═════ RECORDS PROVIDED ═════
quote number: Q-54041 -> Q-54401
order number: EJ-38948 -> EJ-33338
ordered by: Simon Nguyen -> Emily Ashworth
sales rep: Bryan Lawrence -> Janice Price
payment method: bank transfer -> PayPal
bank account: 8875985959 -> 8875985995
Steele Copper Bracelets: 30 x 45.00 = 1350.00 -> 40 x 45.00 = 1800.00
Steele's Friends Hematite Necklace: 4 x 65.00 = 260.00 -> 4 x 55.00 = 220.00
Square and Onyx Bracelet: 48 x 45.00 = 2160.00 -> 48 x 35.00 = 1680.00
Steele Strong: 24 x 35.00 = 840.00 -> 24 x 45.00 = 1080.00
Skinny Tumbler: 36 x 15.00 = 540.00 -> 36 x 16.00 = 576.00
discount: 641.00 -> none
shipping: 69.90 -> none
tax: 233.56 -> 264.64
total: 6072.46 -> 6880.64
═════
═════ RECORDS PROVIDED ═════
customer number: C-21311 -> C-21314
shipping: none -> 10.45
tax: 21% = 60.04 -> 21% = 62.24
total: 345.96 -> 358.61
═════
PROBLEM: Report each line in the preceding entries that holds the string "bank".

TASK RESULT:
payment method: bank transfer -> PayPal
bank account: 8875985959 -> 8875985995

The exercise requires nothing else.